Orlando, Fla. -- Tatara Systems and picoChip will collaborate on and jointly market all-Internet Protocol solutions for the emerging femtocell market. The deal adds momentum to a fast-rising technology that could compete with cellular-handset-based voice-over-Wi-Fi and upend future cellular basestation deployment and revenue models.
The partners will develop a femtocell reference design, to be deployed within the home, based on Session Initiation Protocol (SIP) and IP Multimedia Subsystem standards. This could ease the integration of femtocells into a mobile operator's network, enabling the significant advantages of an all-IP approach.
The collaboration will include picoChip's portfolio of products, including the PC8208 HSDPA Femtocell modem reference design, and the Tatara Mobile Services Convergence line, addressing voice and messaging convergence, security and enhanced services.
A femtocell, or 3G access point, is a low-cost, low-power cellular basestation that provides improved indoor coverage while backhauling the cellular traffic over a broadband connection. Recent advances in low-cost silicon technology make femtocells the most viable solution for convergence in service provider networks. ABI Research expects to see 102 million users of femtocell products on 32 million access points worldwide by 2011, the majority based on the all-IP architecture.
These products could obviate the need for voice-over-Wi-Fi, where cellular calls are handed off to a Wi-Fi network and then carried back to the mobile network over a DSL or cable broadband connection, said Rupert Baines, vice president of marketing at picoChip Designs Ltd. (Bath, England). Carriers lose out on revenue when calls are handed off from the cellular network, he said, and performance has proved disappointing.
Femtocells give operators a chance to maintain that revenue with high-quality connections over licensed spectrum. Unlicensed Wi-Fi connections are prone to noise and latency.
Moreover, said Baines, greater coverage via femtocells means fewer basestations are required. He pointed to a Vodaphone survey that showed how deploying 1 million femtocells would increase network capacity by a factor of 10,000 and reduce its capex costs by 20 to 30 percent, saving $1 billion. Baines said that along with Vodaphone, Orange and Japan's Softbank are looking hard at the femtocell model. "It's big in Europe and Asia--the U.S. is behind," he said.
Companies such as 2Wire, a DSL gateway provider, are already developing femtocells. Others in the femtocell mix include Dekolink, ipAccess, RadioFrame and Ubiquisys.
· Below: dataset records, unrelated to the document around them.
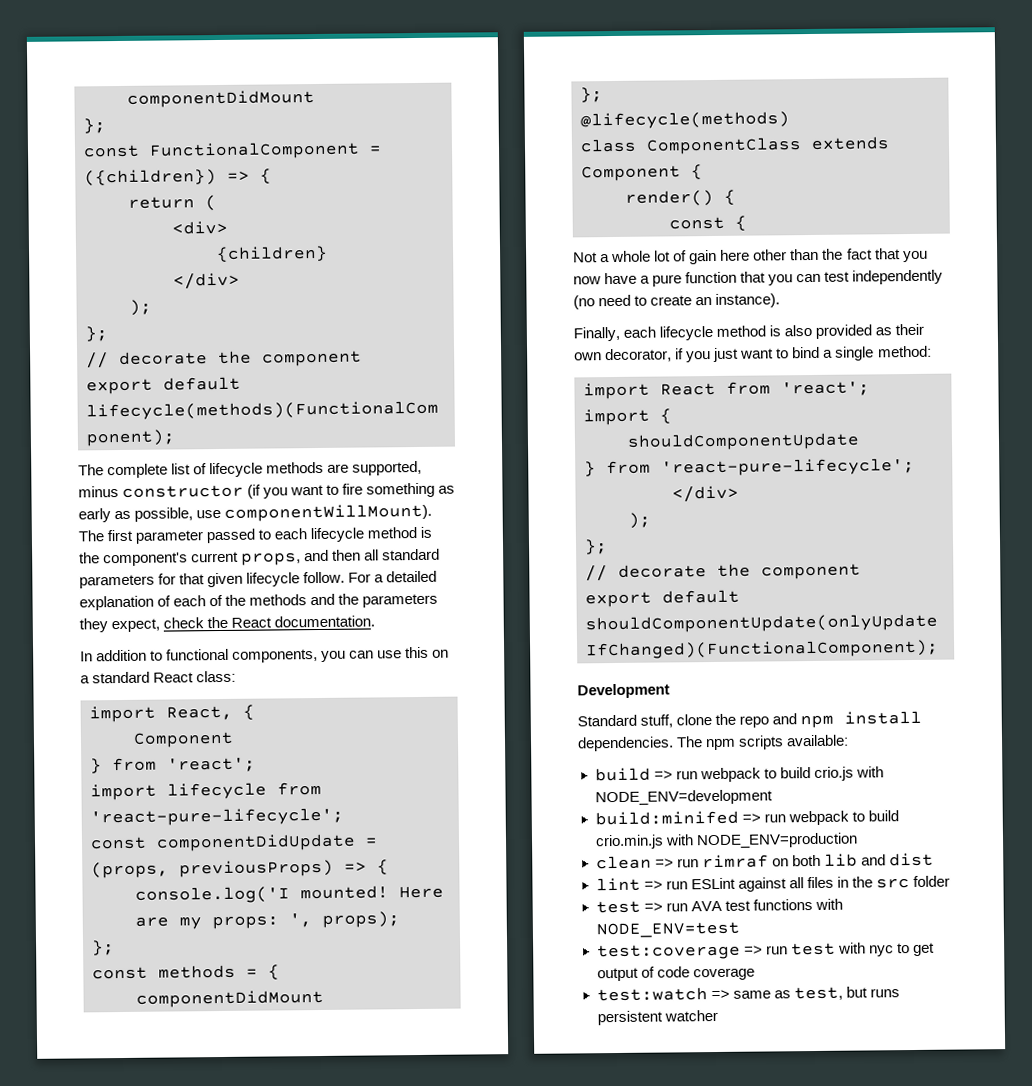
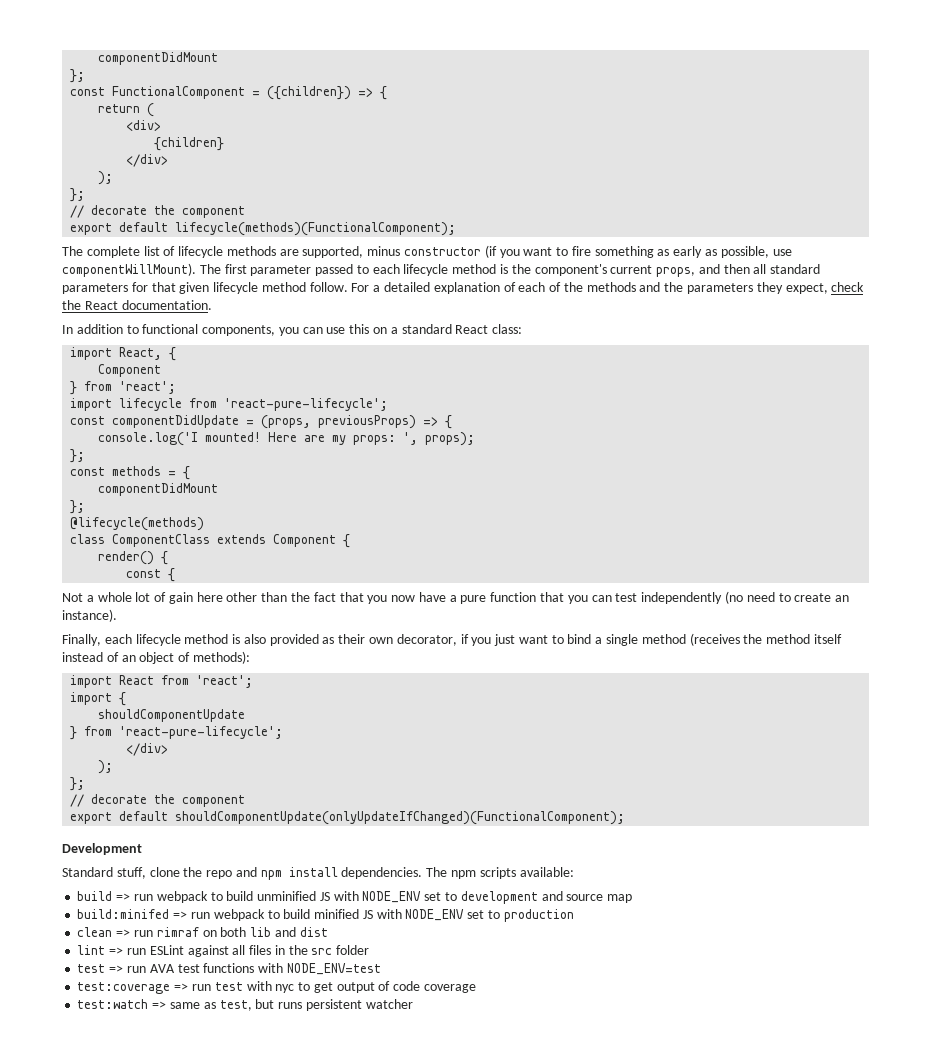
- The first parameter passed to each lifecycle method is the component's current props, and then all standard parameters for that given lifecycle follow.
+ The first parameter passed to each lifecycle method is the component's current props, and then all standard parameters for that given lifecycle method follow.
- Finally, each lifecycle method is also provided as their own decorator, if you just want to bind a single method:
+ Finally, each lifecycle method is also provided as their own decorator, if you just want to bind a single method (receives the method itself instead of an object of methods):
- build => run webpack to build crio.js with NODE_ENV=development
+ build => run webpack to build unminified JS with NODE_ENV set to development and source map
- build:minifed => run webpack to build crio.min.js with NODE_ENV=production
+ build:minifed => run webpack to build minified JS with NODE_ENV set to production

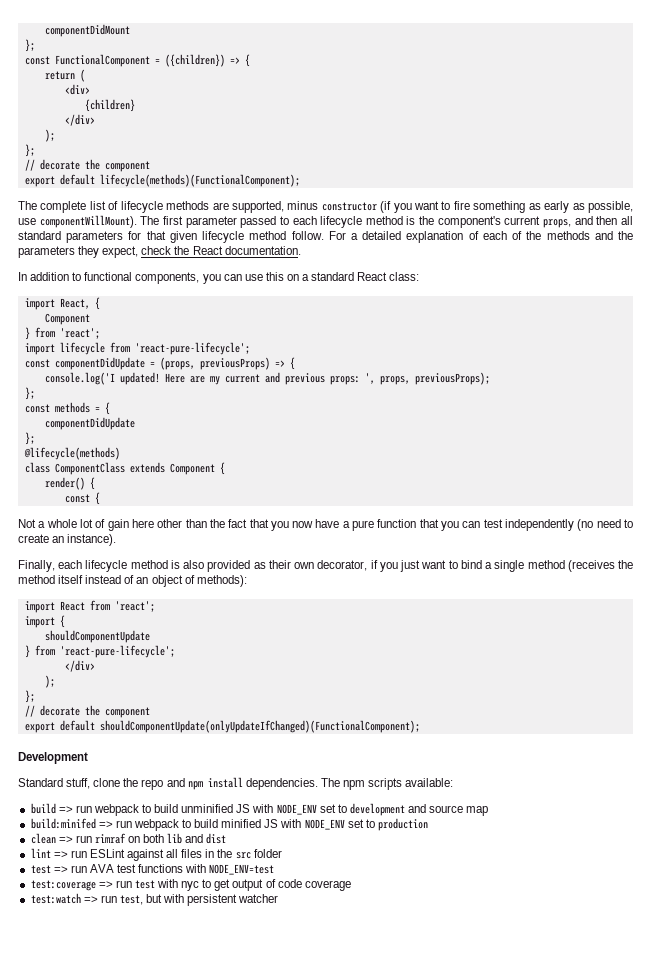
- console.log('I mounted!
+ console.log('I updated!
- Here are my props: ', props);
+ Here are my current and previous props: ', props, previousProps);
  const methods = {
- componentDidMount
+ componentDidUpdate
- test:watch => same as test, but runs persistent watcher
+ test:watch => run test, but with persistent watcher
Kineto Wireless, an advocate of Unlicensed Mobile Access (UMA), has partnered with NEC on femtocells, as has Tatara.
Jonathan Morgan, vice president of marketing and product management at Tatara Systems (Acton, Mass.), said the simplicity of the IP Multimedia Subsystem is what allowed his company to field a femtocell gateway smaller than a cable modem. Tatara used last week's CTIA conference in Orlando to showcase its technology on a femtocell made by Ubiquisys. Its server software appears to the network as a typical SIP application server.
According to Morgan, a typical femtocell would cost $150 to $200, have a range of roughly 300 feet and support four to eight users. PicoChip's Baines put the bill of materials for a femtocell based on that company's chips at $100.
Ken Kolderup, vice president of marketing at Kineto, said that UMA's ability to work in native IP and 3GPP environments meant that it was irrelevant whether the Kineto UMA controller was managing Wi-Fi gateways or femto basestations. Kineto developed its first interfaces for Wi-Fi because the technology was more mature, he said, but it is partnering with Ubiquisys on femto-to-UMA connections. "We really are agnostic, though the ability of femto to support premium service is not fully there yet," Kolderup said.
Azaire Networks Inc. has developed a family of security servers based on the Advanced Telecom Computing Architecture that interwork with dual-mode Wi-Fi/cellular and femtocellular environ- ments. Authentication and IPsec tunneling features are important in both, said CTO James Grams, since wireless operators often find traffic moving into the network from IP subnets, which they cannot predict or control. "The obvious appeal of femto is the ability to link any 3G device to the network," he said, "but let's be honest here--femto designs are still in their early days, and it's still not certain these basestations will work well in the home."